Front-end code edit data
§

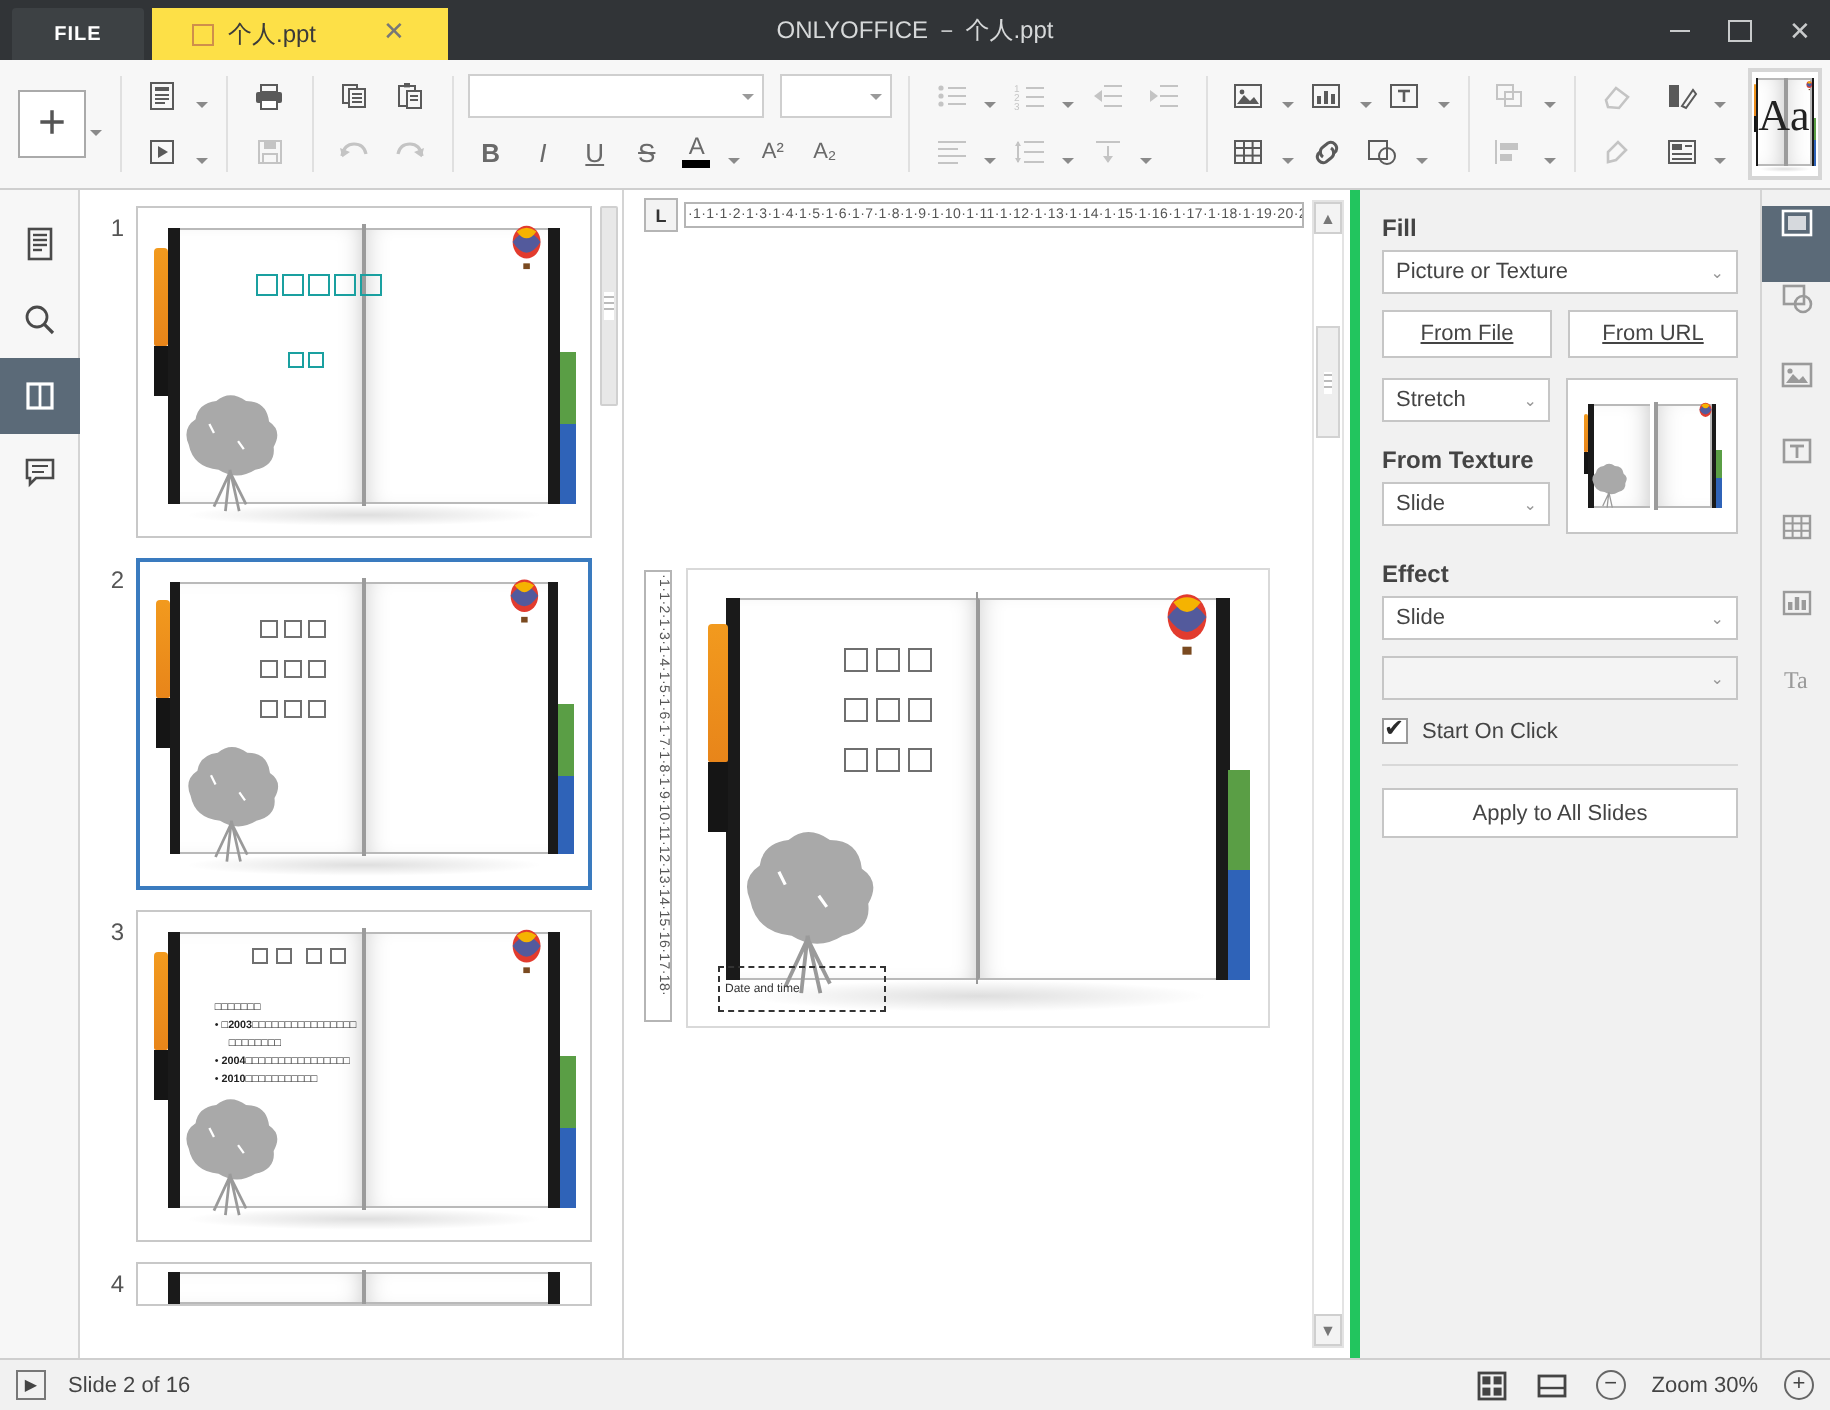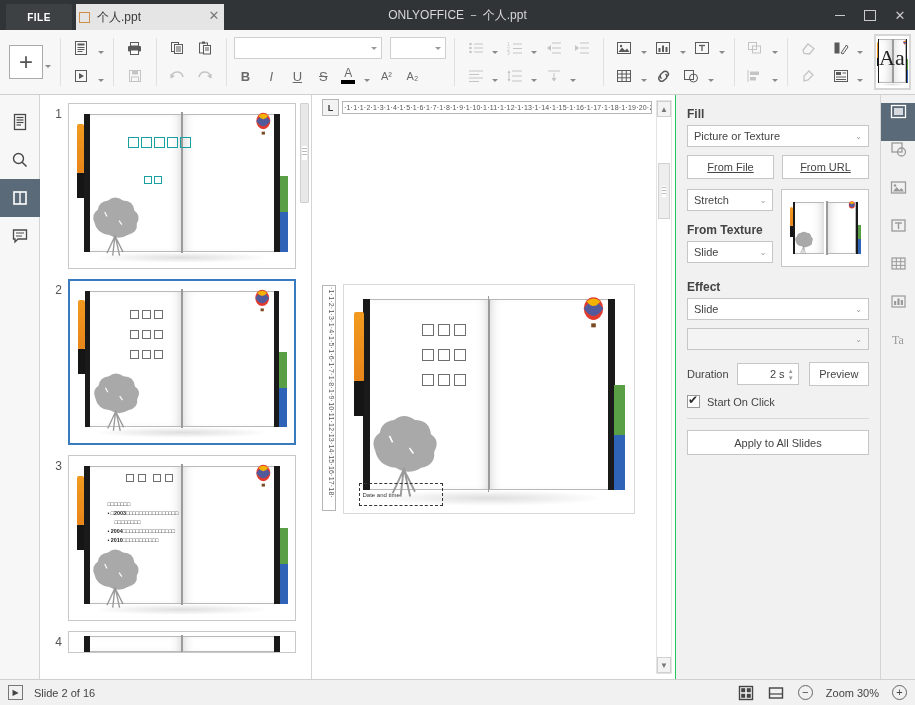--- a/index.html
+++ b/index.html
@@ -25,8 +25,8 @@
     border-top-left-radius: 2px; border-top-right-radius: 2px;
   }
   .doc-tab {
-    height: 26px; min-width: 148px; background: #e5e5e5; color: #333;
-    display: flex; align-items: center; padding: 0 3px; font-size: 12px;
+    height: 26px; min-width: 148px; background: #fde047; color: #333;
+    display: flex; align-items: center; padding: 0 20px; font-size: 12px;
     margin-left: 4px; position: relative;
   }
   .doc-tab .tab-sq {

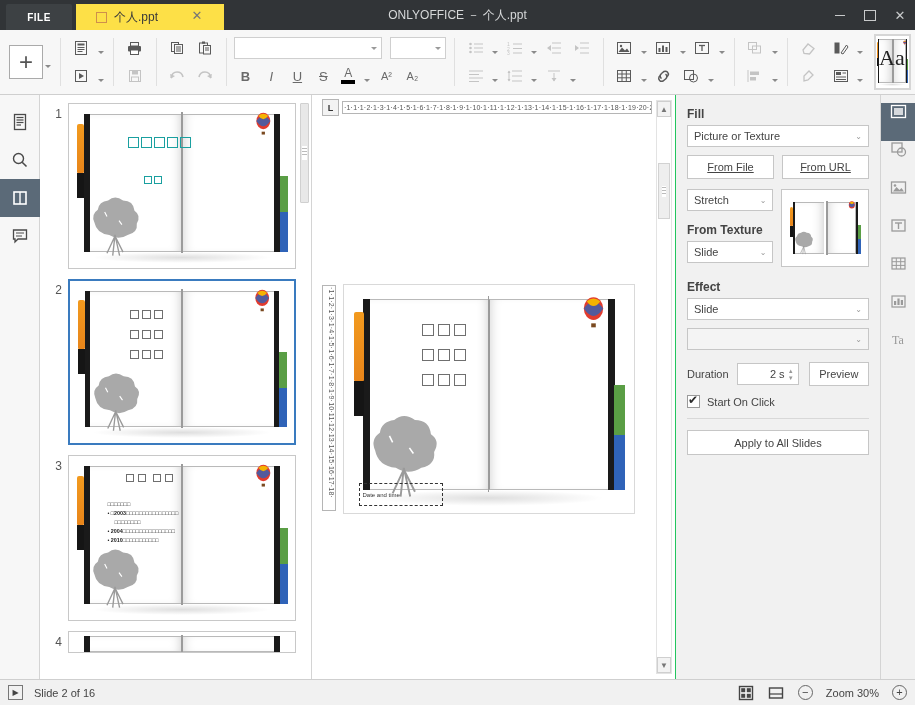--- a/index.html
+++ b/index.html
@@ -225,7 +225,7 @@
 
   
   .rpanel {
-    width: 205px; background: #f1f1f1; border-left: 1px solid #22c55e;
+    width: 205px; background: #f1f1f1; border-left: 5px solid #22c55e;
     padding: 10px 11px 0 11px; flex: 0 0 205px;
   }
   .rrail {

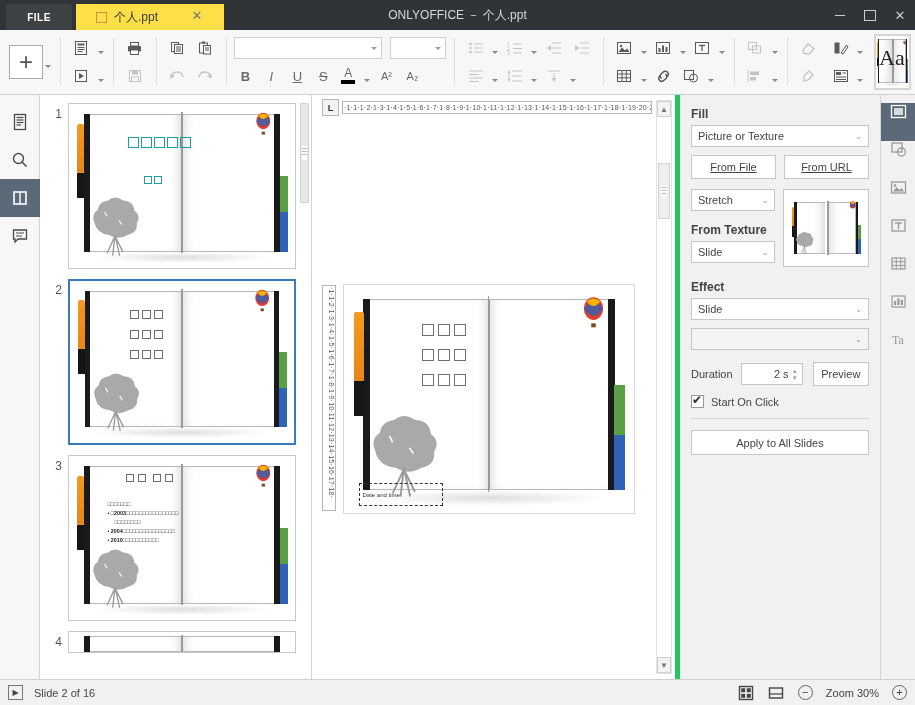--- a/index.html
+++ b/index.html
@@ -947,17 +947,6 @@
         <span class="ar">⌄</span>
       </div>
 
-      <div style="display:flex;align-items:center;gap:8px;margin-top:12px">
-        <span style="font-size:11px;color:#444">Duration</span>
-        <div class="spin">
-          <span class="v">2 s</span>
-          <span class="arrows">
-              <span>▲</span>
-              <span>▼</span>
-            </span>
-        </div>
-        <div class="btn" style="flex:1;margin-left:2px">Preview</div>
-      </div>
 
       <div class="chk">
         <span class="box on"></span>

§

WHAT IS EXPECTED:
Repeat the records word for word, skipping pictures.

SOLUTION BELOW:
--- a/index.html
+++ b/index.html
@@ -25,8 +25,8 @@
     border-top-left-radius: 2px; border-top-right-radius: 2px;
   }
   .doc-tab {
-    height: 26px; min-width: 148px; background: #e5e5e5; color: #333;
-    display: flex; align-items: center; padding: 0 3px; font-size: 12px;
+    height: 26px; min-width: 148px; background: #fde047; color: #333;
+    display: flex; align-items: center; padding: 0 20px; font-size: 12px;
     margin-left: 4px; position: relative;
   }
   .doc-tab .tab-sq {

--- a/index.html
+++ b/index.html
@@ -225,7 +225,7 @@
 
   
   .rpanel {
-    width: 205px; background: #f1f1f1; border-left: 1px solid #22c55e;
+    width: 205px; background: #f1f1f1; border-left: 5px solid #22c55e;
     padding: 10px 11px 0 11px; flex: 0 0 205px;
   }
   .rrail {

--- a/index.html
+++ b/index.html
@@ -947,17 +947,6 @@
         <span class="ar">⌄</span>
       </div>
 
-      <div style="display:flex;align-items:center;gap:8px;margin-top:12px">
-        <span style="font-size:11px;color:#444">Duration</span>
-        <div class="spin">
-          <span class="v">2 s</span>
-          <span class="arrows">
-              <span>▲</span>
-              <span>▼</span>
-            </span>
-        </div>
-        <div class="btn" style="flex:1;margin-left:2px">Preview</div>
-      </div>
 
       <div class="chk">
         <span class="box on"></span>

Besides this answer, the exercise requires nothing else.